Monday, February 24, 2014
Memories Aren't Kept in Material Things
After my mom passed away in 2009, my sister and I had the task of cleaning up the house and putting it up for sale. This meant going through all her things and deciding what was what. We trashed a lot. We kept a lot more.
I moved out of the house and brought more than half of it with me in storage boxes and shoved it into my spacious size 1300 square foot townhouse. It wasn't comfortable but it fit. Then, I downsized to a modest 900 sq. foot apartment with the husband and half of the went into storage and the other half is clogging up our closests and floors.
We have stuff EVERYWHERE. And I mean everywhere. Our apartment is bursting at the seams along with our extra storage unit where we keep everything else. ok, by "we" and "our", I actually mean, "me" and "mine."
This is one area where the, "What's mine is yours," concept of marriage does not apply. It's my junk and my husband is in now way responsible for it explosion. And quite frankly, he might just be ready to ship me and my junk overseas. I have heard, "Why do we have all this stuff?" more times than I would like to count. I never got it.
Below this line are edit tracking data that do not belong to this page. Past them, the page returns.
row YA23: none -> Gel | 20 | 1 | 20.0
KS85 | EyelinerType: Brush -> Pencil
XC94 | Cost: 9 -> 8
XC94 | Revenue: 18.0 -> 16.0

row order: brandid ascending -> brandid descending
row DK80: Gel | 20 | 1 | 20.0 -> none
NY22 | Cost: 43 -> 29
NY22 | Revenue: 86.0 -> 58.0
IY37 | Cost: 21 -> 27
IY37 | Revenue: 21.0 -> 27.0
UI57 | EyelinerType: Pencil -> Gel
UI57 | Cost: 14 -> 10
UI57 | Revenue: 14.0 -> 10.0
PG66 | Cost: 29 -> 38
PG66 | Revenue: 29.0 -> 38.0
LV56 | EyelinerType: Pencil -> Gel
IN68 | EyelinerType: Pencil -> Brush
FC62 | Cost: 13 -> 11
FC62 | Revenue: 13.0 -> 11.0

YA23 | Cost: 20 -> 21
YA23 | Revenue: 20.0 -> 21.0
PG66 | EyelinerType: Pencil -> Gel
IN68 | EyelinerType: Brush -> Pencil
Never really understood.
I mean, I might need that sparkly shirt I haven't worn in 2 years if I'm invited to a 16 year olds birthday party. Or i I am ever out of hobbies, that clarinet could come in handy. My favorite one is the fact that I should save that for our future home/future kids/future life.
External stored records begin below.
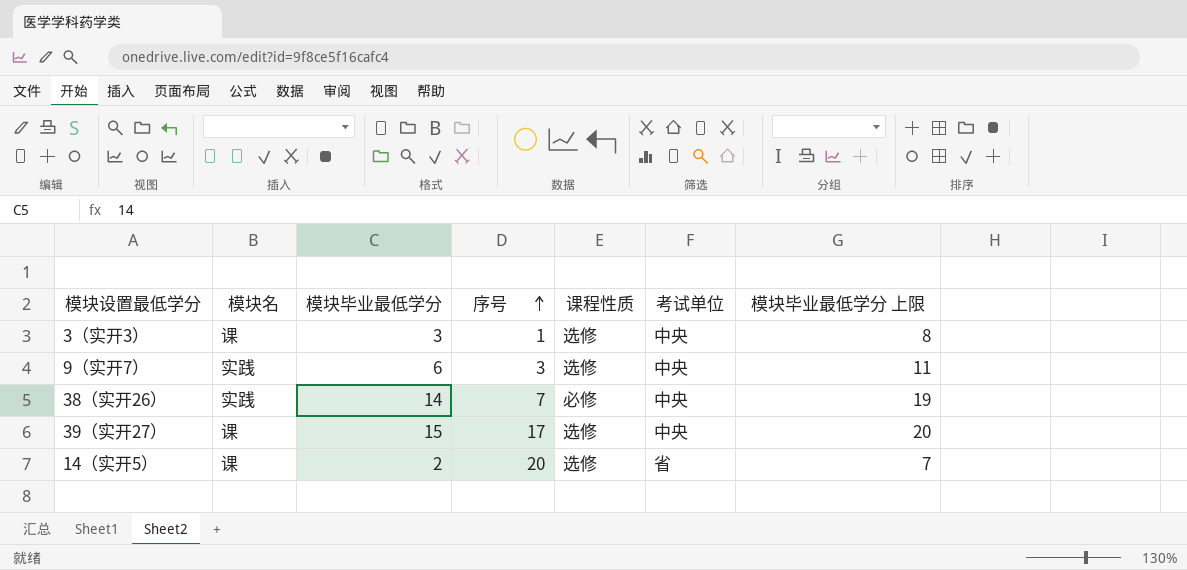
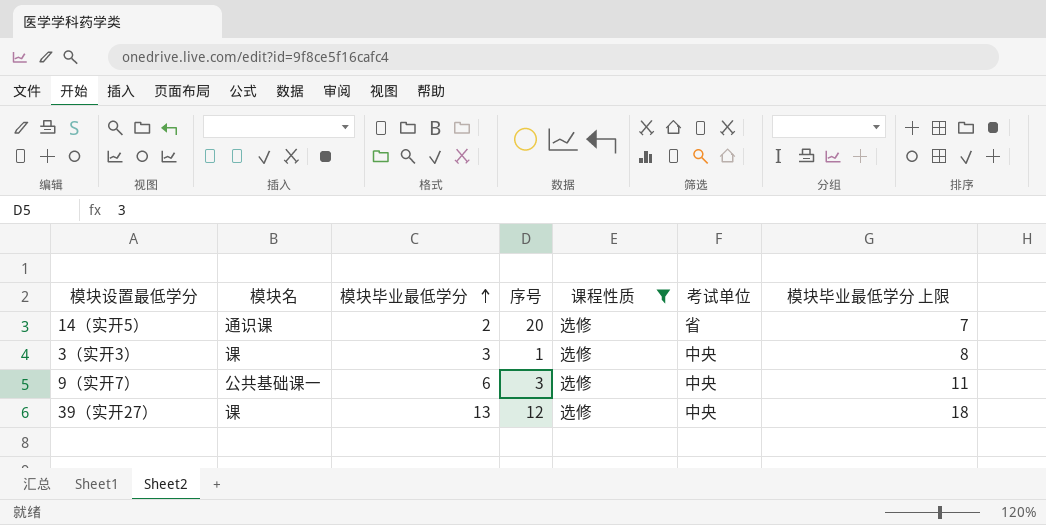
filter: none -> 课程性质 = 选修
row order: 序号 ascending -> 模块毕业最低学分 ascending
14（实开5） | 模块名: 课 -> 通识课
9（实开7） | 模块名: 实践 -> 公共基础课一
39（实开27） | 模块毕业最低学分: 15 -> 13
39（实开27） | 序号: 17 -> 12
39（实开27） | 模块毕业最低学分 上限: 20 -> 18

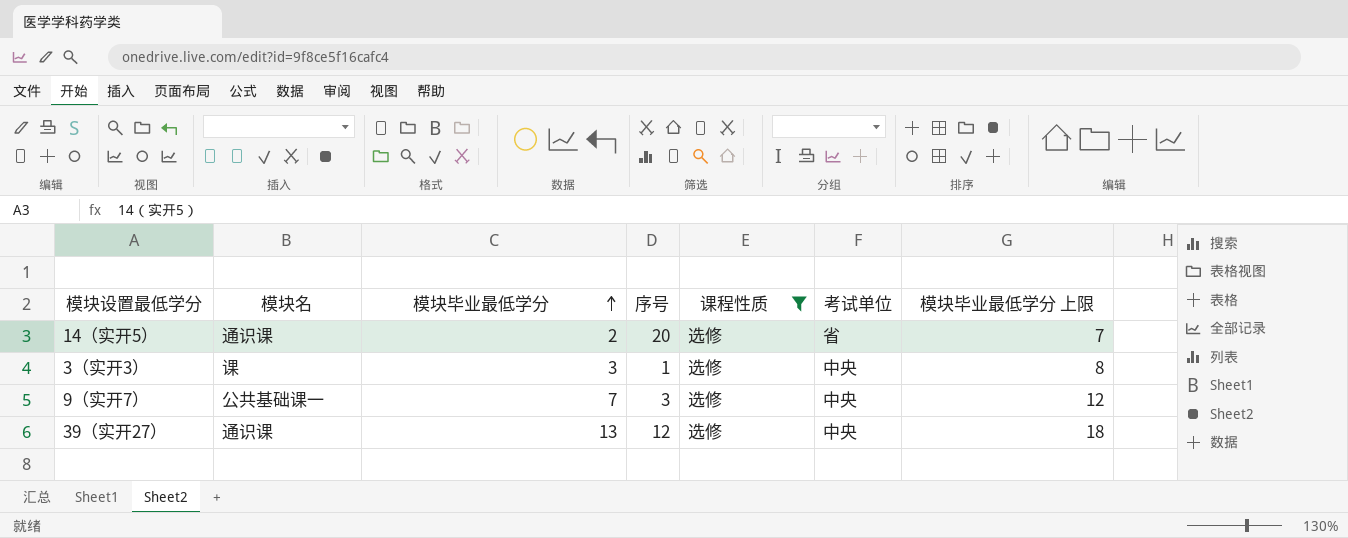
9（实开7） | 模块毕业最低学分: 6 -> 7
9（实开7） | 模块毕业最低学分 上限: 11 -> 12
39（实开27） | 模块名: 课 -> 通识课

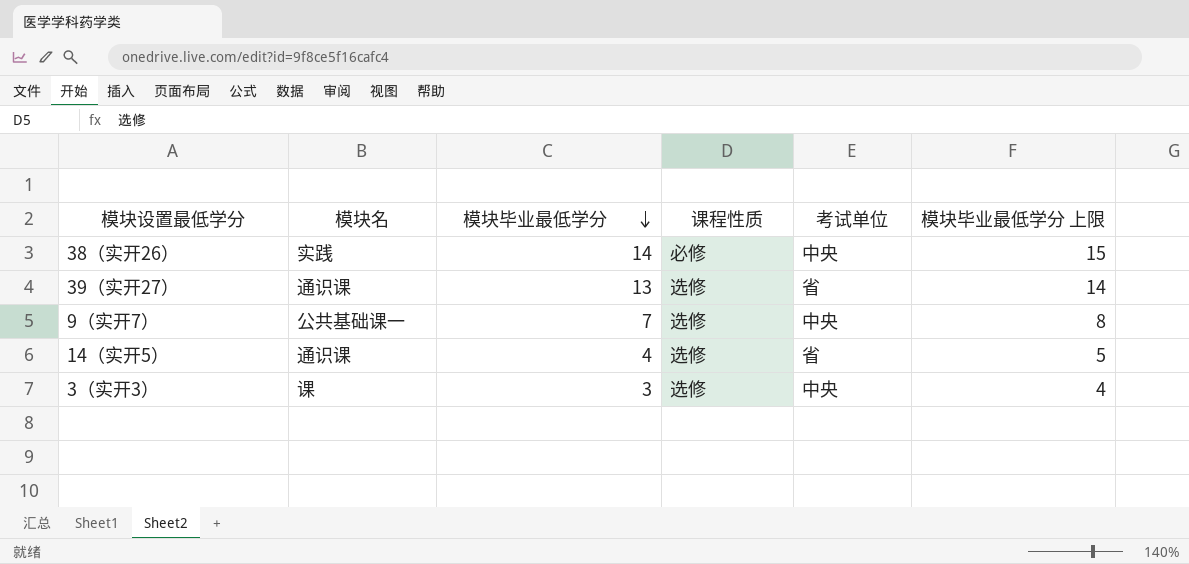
filter: 课程性质 = 选修 -> none
row order: 模块毕业最低学分 ascending -> 模块毕业最低学分 descending
column 序号 | position: 4 -> none
column 模块毕业最低学分 上限 | formula: [模块毕业最低学分] + 5 -> [模块毕业最低学分] + 1
39（实开27） | 考试单位: 中央 -> 省
14（实开5） | 模块毕业最低学分: 2 -> 4

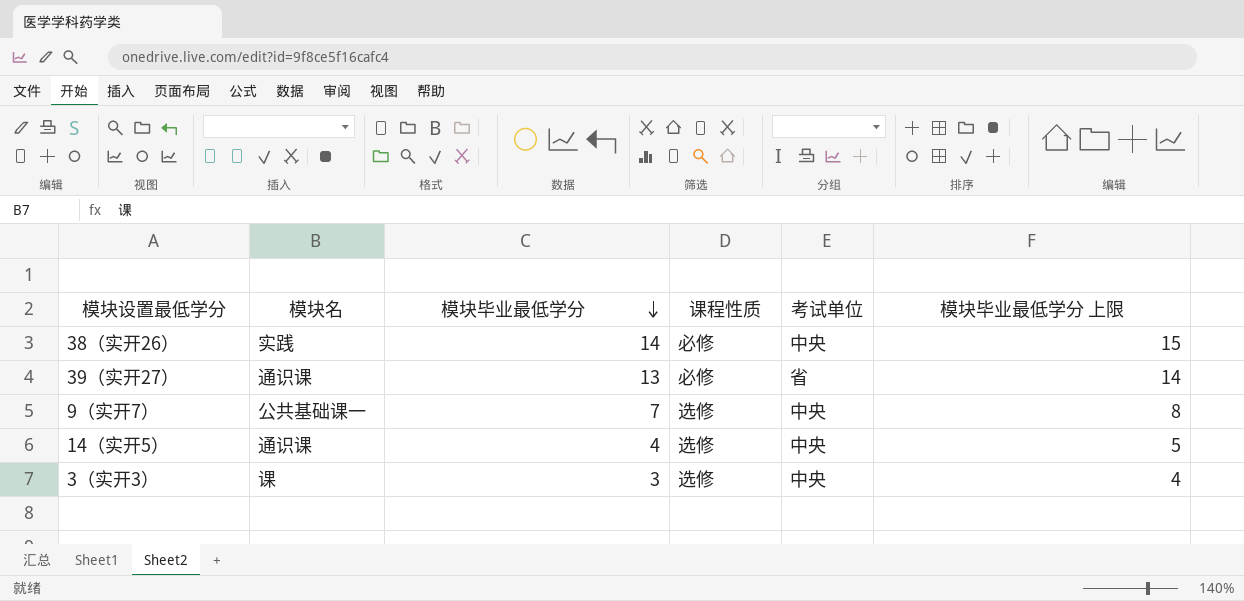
39（实开27） | 课程性质: 选修 -> 必修
14（实开5） | 考试单位: 省 -> 中央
But something else also hit me, most likely that fell out of a closet. Or I fell over something one too many times. It could also be me struggling to get our storage unit open because it's stuffed like a turkey at Thanksgiving. Enough is enough.
I found I held on to a lot of stuff that was my mom's or in our old house, just to keep the memories and the joy. But lately, these items I held onto to keep the happiness from my mom's life are actually causing me more stress. Every time I open another full closet. Every time I have to take a drive to the storage unit. Every time I think of the boxes at my in-laws.
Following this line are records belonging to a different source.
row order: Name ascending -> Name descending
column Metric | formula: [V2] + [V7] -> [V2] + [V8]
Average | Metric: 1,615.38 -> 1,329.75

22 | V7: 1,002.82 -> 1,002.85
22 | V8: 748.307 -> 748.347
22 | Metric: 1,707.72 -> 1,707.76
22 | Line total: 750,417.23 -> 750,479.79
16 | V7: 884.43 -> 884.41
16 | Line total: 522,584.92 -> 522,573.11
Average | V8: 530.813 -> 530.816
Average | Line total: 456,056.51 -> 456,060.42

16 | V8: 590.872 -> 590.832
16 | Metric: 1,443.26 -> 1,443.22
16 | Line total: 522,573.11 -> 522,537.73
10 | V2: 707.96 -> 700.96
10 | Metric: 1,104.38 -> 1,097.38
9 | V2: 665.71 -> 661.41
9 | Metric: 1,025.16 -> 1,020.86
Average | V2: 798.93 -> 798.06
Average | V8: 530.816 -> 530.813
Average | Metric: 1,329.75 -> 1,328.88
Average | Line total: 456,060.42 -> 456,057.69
It's time for these material things to move on from me. Let them move to a house where they will make new memories with a shelf my mom had my grandma's bells on or playing my mom's old records. My mom's smile will not leave my memory just because these "things" are. The memory of her dancing in a Disney store won't mysteriously disappear when I ship off a carton of holiday decorations. And I will still remember the shopping trips that were made for the shirts I can't seem to say good-bye to.
Four piles of trash have made their way out the door in the past month. Another full pile has made it's way to donations. (Hello, tax deduction.) And I am finally feeling a little lighter.
The emotional weight is starting to lift and my closets are starting to look a little more roomy. Those material things don't make me. My family, friends and who I am as a person make me. It wasn't hard letting those "things" go. That's because they are just" thing." Not memories.
Have you ever held onto sentimental items? Do you live a minimalist life and would like to share some tips?